Now the court must slog through an utterly predictable torrent of litigation, writing, piecemeal, a federal gun code concerning the newfound individual right. What trigger locks or other safety requirements impermissibly burden the exercise of this right? What registration requirements, background checks, waiting periods for purchasers, ballistic identifications? What restrictions on ammunition? On places where guns may be purchased or carried? On the kinds of people (e.g., those with domestic violence records) who may own guns? On the number of gun purchases in a month?

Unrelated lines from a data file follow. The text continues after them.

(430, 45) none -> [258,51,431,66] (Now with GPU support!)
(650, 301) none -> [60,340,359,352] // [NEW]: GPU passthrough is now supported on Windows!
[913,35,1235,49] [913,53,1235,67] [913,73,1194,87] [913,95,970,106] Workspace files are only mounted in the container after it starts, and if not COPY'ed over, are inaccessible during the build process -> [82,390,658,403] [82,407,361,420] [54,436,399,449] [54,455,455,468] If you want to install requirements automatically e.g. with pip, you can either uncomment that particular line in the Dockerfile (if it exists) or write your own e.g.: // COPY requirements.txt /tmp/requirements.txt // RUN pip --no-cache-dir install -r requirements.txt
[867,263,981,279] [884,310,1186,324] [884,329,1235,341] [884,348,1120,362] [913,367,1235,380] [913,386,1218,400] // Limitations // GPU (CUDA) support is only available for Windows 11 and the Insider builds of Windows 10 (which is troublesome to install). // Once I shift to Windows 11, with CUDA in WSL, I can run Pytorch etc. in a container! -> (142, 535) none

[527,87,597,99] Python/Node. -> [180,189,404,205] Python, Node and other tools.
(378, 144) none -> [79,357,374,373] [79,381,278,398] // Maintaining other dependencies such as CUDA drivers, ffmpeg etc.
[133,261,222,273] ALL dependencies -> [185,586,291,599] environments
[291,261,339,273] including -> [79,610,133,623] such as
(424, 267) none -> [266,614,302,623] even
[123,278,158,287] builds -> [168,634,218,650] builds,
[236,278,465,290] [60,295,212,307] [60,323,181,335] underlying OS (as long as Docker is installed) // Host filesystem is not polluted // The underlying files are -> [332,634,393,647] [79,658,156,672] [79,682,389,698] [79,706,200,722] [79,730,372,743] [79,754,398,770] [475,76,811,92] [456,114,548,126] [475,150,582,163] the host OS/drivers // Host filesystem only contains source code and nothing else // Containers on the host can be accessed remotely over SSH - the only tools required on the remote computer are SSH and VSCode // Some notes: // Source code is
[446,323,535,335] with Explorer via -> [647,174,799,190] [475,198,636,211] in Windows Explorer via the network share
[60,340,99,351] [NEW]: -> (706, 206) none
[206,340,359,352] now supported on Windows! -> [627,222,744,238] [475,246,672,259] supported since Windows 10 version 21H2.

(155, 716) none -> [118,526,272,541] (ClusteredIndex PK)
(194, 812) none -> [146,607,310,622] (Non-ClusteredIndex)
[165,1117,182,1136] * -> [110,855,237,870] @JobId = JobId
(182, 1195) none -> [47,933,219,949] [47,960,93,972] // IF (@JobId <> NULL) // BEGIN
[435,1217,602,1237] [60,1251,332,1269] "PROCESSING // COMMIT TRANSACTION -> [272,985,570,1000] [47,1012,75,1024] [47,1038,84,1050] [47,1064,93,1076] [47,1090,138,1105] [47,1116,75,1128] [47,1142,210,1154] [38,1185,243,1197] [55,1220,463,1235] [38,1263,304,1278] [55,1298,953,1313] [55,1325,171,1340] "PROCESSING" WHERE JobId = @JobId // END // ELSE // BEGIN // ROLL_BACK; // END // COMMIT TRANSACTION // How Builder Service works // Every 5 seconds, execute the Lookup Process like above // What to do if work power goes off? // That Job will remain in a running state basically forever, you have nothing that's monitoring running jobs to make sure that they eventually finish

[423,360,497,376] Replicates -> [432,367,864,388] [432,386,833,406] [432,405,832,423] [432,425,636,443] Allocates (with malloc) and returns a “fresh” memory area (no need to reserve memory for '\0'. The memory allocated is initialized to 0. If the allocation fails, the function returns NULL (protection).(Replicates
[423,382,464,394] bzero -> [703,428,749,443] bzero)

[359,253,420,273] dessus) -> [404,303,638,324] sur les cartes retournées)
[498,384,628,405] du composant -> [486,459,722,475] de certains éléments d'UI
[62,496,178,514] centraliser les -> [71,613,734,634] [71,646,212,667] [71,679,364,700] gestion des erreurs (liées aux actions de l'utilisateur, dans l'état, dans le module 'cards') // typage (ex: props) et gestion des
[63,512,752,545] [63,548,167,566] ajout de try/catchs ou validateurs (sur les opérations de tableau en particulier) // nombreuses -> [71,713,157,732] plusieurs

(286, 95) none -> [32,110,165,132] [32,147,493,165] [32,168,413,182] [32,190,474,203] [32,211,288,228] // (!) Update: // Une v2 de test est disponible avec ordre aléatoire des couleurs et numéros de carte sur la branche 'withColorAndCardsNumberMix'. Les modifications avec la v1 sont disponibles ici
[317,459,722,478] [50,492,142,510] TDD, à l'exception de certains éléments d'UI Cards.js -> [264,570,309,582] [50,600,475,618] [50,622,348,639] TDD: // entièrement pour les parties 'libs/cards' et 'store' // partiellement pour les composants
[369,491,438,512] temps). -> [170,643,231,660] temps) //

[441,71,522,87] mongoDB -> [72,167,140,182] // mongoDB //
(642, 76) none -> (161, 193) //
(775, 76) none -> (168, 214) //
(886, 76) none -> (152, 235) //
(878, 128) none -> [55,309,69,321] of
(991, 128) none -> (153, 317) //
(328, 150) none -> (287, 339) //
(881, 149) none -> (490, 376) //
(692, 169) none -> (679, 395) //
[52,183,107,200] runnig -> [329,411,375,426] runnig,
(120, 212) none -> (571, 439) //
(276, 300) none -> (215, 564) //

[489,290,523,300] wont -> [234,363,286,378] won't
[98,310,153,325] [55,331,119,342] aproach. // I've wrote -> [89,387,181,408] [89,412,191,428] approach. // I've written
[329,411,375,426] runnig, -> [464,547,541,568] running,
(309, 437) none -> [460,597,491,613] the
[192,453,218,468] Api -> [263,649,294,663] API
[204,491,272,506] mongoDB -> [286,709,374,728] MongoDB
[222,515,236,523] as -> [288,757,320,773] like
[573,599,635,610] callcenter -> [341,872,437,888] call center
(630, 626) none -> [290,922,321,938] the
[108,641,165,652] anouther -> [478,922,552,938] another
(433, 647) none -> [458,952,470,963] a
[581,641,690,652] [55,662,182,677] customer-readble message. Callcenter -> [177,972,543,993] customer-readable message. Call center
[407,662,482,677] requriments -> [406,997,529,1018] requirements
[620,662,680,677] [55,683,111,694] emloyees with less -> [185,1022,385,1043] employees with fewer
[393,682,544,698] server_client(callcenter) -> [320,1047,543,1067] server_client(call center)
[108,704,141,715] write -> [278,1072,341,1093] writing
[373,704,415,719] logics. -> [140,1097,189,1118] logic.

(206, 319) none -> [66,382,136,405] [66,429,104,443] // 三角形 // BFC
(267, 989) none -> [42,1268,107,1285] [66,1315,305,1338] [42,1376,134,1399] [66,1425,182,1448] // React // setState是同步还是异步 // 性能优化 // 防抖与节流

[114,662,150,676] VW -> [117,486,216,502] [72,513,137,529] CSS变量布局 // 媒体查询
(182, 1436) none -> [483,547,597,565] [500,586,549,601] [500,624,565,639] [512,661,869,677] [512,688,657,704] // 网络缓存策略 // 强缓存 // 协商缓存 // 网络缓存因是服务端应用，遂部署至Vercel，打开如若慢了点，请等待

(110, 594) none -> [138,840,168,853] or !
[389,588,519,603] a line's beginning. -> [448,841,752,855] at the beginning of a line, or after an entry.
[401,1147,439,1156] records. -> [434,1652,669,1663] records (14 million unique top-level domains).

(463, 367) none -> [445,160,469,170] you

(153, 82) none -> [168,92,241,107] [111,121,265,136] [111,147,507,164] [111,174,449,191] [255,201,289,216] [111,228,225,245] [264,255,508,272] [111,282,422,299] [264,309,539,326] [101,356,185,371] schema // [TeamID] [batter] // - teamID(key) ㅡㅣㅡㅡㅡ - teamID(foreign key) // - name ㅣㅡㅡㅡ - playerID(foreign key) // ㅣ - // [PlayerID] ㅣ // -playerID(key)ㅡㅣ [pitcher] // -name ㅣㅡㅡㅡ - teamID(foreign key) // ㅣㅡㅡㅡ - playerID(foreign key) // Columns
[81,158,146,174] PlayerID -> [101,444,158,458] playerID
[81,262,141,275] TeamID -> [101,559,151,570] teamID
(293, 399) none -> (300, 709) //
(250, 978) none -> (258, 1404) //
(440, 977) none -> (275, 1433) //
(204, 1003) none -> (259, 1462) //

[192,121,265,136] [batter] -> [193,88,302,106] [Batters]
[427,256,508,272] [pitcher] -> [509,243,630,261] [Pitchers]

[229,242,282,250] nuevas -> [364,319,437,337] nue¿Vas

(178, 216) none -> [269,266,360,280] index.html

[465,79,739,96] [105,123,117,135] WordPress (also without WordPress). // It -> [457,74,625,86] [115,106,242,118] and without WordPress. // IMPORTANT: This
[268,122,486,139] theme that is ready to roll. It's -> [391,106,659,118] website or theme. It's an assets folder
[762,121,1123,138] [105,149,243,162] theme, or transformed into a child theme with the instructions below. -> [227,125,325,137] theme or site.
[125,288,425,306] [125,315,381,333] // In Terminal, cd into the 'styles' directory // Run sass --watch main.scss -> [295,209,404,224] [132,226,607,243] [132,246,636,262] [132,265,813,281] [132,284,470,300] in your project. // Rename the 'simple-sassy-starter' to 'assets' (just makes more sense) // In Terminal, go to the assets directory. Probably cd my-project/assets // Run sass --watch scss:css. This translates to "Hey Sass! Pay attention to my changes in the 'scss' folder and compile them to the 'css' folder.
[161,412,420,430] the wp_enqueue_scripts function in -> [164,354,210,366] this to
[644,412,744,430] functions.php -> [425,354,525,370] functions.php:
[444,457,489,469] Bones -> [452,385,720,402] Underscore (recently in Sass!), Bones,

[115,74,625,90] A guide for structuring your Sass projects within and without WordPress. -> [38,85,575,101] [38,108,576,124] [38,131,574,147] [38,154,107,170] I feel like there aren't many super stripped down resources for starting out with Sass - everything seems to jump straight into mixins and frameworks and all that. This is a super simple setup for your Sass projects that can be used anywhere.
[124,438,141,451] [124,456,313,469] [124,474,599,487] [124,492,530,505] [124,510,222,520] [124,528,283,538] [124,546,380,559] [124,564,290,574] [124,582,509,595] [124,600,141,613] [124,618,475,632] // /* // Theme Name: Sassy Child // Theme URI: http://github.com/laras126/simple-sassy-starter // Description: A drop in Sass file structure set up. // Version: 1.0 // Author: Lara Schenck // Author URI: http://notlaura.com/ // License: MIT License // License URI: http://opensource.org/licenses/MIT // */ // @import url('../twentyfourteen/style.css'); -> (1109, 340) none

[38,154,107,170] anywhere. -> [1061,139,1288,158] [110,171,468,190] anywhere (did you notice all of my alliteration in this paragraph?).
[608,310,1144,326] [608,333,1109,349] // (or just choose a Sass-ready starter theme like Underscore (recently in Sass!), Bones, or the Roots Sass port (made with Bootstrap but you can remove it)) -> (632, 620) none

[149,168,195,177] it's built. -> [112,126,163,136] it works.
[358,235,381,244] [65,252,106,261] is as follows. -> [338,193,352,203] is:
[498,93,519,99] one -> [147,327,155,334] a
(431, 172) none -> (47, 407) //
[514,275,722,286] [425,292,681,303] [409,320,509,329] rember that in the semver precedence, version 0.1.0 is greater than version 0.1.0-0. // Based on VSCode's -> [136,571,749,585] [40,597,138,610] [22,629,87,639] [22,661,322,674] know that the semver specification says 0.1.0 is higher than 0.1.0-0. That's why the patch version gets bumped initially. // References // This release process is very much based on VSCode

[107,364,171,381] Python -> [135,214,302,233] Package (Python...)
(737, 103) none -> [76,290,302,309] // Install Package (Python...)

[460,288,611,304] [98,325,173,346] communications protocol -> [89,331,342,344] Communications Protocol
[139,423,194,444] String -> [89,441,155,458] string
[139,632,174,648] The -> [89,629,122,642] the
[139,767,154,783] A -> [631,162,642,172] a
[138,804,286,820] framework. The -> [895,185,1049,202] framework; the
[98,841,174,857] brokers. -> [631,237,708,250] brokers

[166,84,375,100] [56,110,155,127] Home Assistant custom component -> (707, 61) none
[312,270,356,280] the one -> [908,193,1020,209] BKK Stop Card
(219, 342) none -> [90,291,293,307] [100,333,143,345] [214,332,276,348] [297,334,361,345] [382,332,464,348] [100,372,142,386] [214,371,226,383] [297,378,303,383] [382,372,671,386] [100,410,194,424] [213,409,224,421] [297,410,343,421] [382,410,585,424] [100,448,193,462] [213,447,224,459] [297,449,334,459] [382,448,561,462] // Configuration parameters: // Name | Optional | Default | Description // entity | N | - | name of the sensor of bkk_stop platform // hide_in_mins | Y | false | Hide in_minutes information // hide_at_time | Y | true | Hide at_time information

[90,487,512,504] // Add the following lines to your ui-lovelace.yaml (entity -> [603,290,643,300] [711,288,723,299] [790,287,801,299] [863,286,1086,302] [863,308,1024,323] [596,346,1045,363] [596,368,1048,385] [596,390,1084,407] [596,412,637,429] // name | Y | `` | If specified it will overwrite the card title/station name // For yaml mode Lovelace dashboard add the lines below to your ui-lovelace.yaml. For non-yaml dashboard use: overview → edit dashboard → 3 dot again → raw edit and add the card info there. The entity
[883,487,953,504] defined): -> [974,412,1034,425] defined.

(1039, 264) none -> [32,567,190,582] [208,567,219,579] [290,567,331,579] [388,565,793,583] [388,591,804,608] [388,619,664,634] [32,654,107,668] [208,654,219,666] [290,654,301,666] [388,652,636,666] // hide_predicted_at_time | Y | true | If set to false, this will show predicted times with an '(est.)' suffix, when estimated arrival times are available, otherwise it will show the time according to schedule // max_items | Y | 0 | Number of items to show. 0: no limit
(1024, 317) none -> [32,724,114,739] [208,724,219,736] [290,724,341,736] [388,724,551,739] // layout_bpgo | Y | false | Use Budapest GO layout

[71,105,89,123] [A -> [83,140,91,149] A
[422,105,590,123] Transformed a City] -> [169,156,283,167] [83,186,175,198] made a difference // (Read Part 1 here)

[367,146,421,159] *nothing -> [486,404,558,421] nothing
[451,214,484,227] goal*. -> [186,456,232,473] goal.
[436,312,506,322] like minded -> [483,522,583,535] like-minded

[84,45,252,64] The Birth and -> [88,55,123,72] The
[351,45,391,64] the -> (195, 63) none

Judicial conservatism requires judges to justify their decisions with reference to several restraining principles, including deference to the democratic branches of government, and to states' responsibilities under federalism. But, Wilkinson writes, Heller proves that when the only principle is originalism, and when conscientious people come to different conclusions about the Framers' intentions, originalist judges must resolve the conflict by voting their preferences.

It has been said that the most important word in the Supreme Court's lexicon is not "liberty" or "equality" or even "justice," it is "five." But whereas in baseball a tie goes to the runner, in controversies about the constitutionality of legislation, a tie between serious arguments should, Wilkinson says, tilt judicial judgment to the democratic side — the legislature.

When rights are unambiguously enumerated, courts should protect them vigorously. But Wilkinson says that when a right's definition is debatable, generous judicial deference should be accorded to legislative judgments — particularly those of the states, which should enjoy constitutional space to function as laboratories for testing policy variations.

Roe and Heller, says Wilkinson, diminish liberty by "handing our democratic destiny to the courts." Many libertarian conservatives disagree, arguing that the protection of individual liberty requires robust judicial circumscription of democracy.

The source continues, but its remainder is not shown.